1. Educate and Raise Awareness: Individuals and businesses should be aware of the risks associated with APP fraud. Regular training and awareness programs can help users identify common fraud techniques and develop a cautious approach to suspicious requests. As DICTS we always publish information about cybersecurity in our knowledge base. 
2. Verify Requests: Always independently verify the authenticity of payment requests, especially if they involve significant amounts or unexpected changes in payment instructions. Use verified contact information obtained through reliable sources and avoid relying solely on information provided in unsolicited emails or messages. DICTS will only use official communication channels and no one will ask for your password via links to make any changes, most password reset options are done by self. For email, always use the link sso.mak.ac.ug
3. Implement Strong Security Measures: Maintain up-to-date antivirus software and firewalls on your devices to protect against malware and hacking attempts. Regularly update software and operating systems to address security vulnerabilities. Software updates will always come, the onus is on someone to ensure the update is done. A delay could lead to something catastrophic.
4. Utilize Two-Factor Authentication (2FA) - (Phone or email address): Enable 2FA for online banking and payment platforms. This adds an extra layer of security by requiring a second verification step, such as a unique code sent to a registered device. For most password changes especially on the student and staff portal. A token is sent to your email address or your phone number, while using the system for authentication purposes. For the email password reset, a token is sent to your secondary email that you registered while signing up for SSO.
5. Monitor Accounts Regularly: Keep a close eye on your financial accounts and transaction history. Promptly report any suspicious activity to your bank or financial institution. Most of us have bank accounts and also use bank apps, it is of great importance to keep a keen eye and report any suspicious activity.
6.  Report Incidents: If you fall victim to APP fraud, report the incident immediately to your bank or relevant authorities. Timely reporting improves the chances of recovering funds and helps law enforcement agencies track down the perpetrators.

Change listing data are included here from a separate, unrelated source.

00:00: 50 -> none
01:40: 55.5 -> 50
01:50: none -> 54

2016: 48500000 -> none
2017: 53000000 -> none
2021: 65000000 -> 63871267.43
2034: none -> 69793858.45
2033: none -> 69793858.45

APP fraud poses a significant threat in the digital age, exploiting vulnerabilities in technology and human behavior. By staying vigilant, implementing robust security measures, and fostering a culture of awareness, individuals and businesses can better protect themselves against this evolving form of cybercrime.

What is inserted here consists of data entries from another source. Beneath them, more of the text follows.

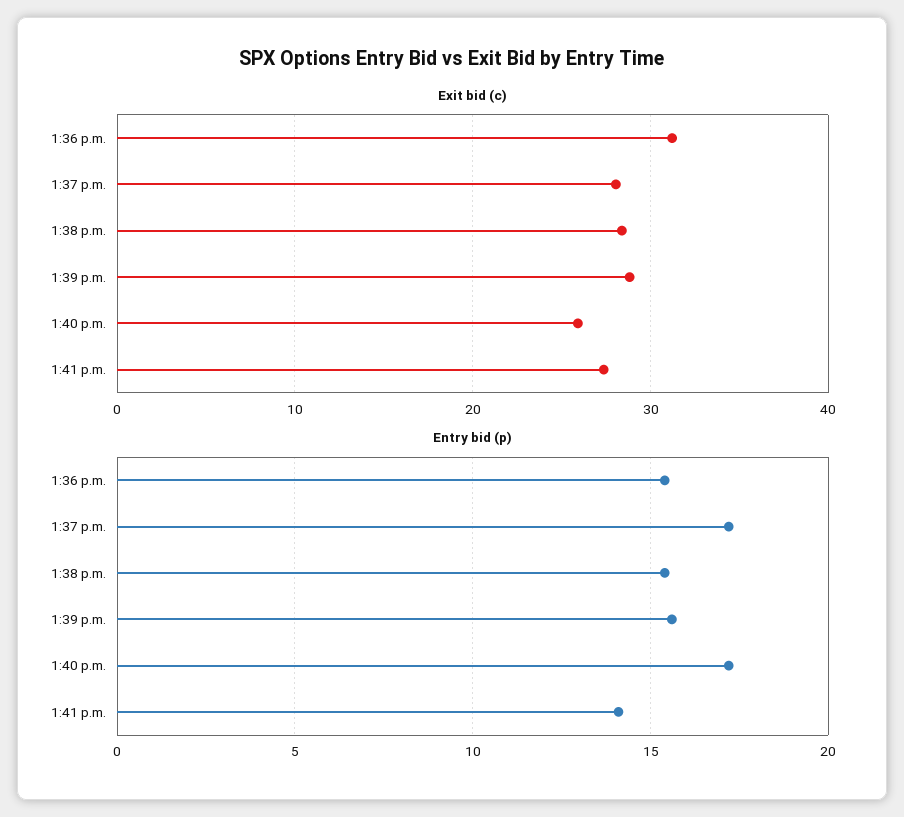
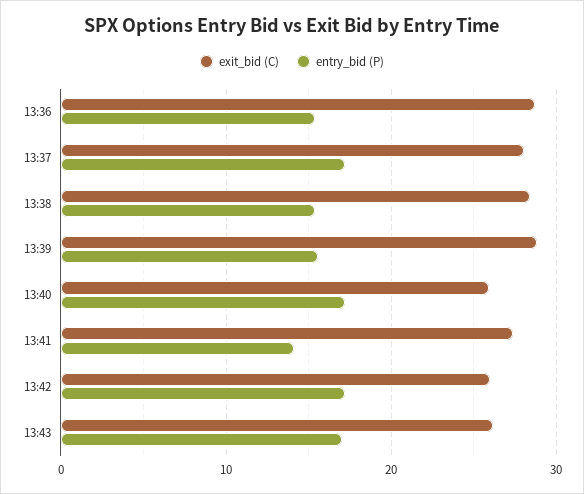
Exit bid (c), 1:36 p.m.: 31 -> 29
Exit bid (c), 13:42: none -> 26
Entry bid (p), 13:42: none -> 17
Exit bid (c), 13:43: none -> 26
Entry bid (p), 13:43: none -> 17

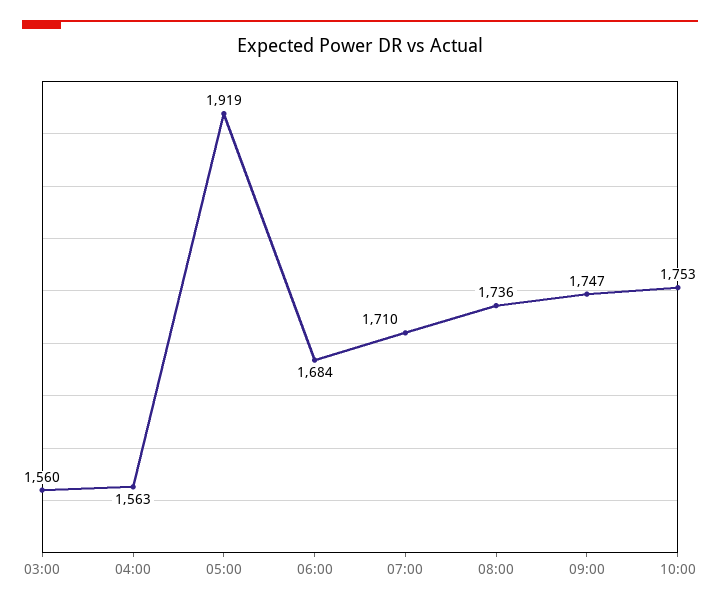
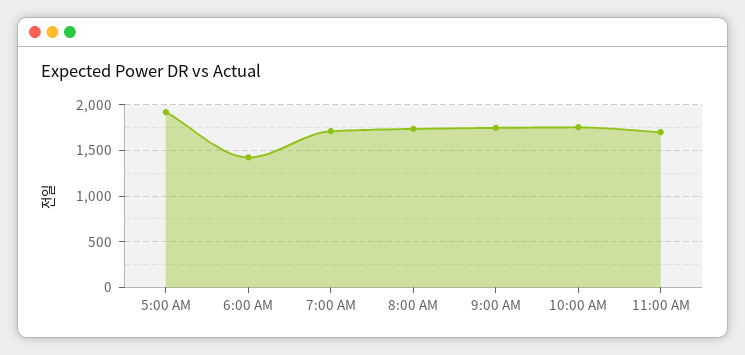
03:00: 1560 -> none
04:00: 1563 -> none
06:00: 1684 -> 1400
11:00 AM: none -> 1700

With increased automation of services at Makerere, we need to use such information to raise awareness and keep alert and also ensure we do the steps shared above.

For all students and staff, endeavour to use this knowledge to the best of your ability. Technology waits for no one and hackers are always planning even when vendors are planning to mitigate and patch up vulnerabilities. 

Be Cyber Alert and remember you are better off safe than sorry.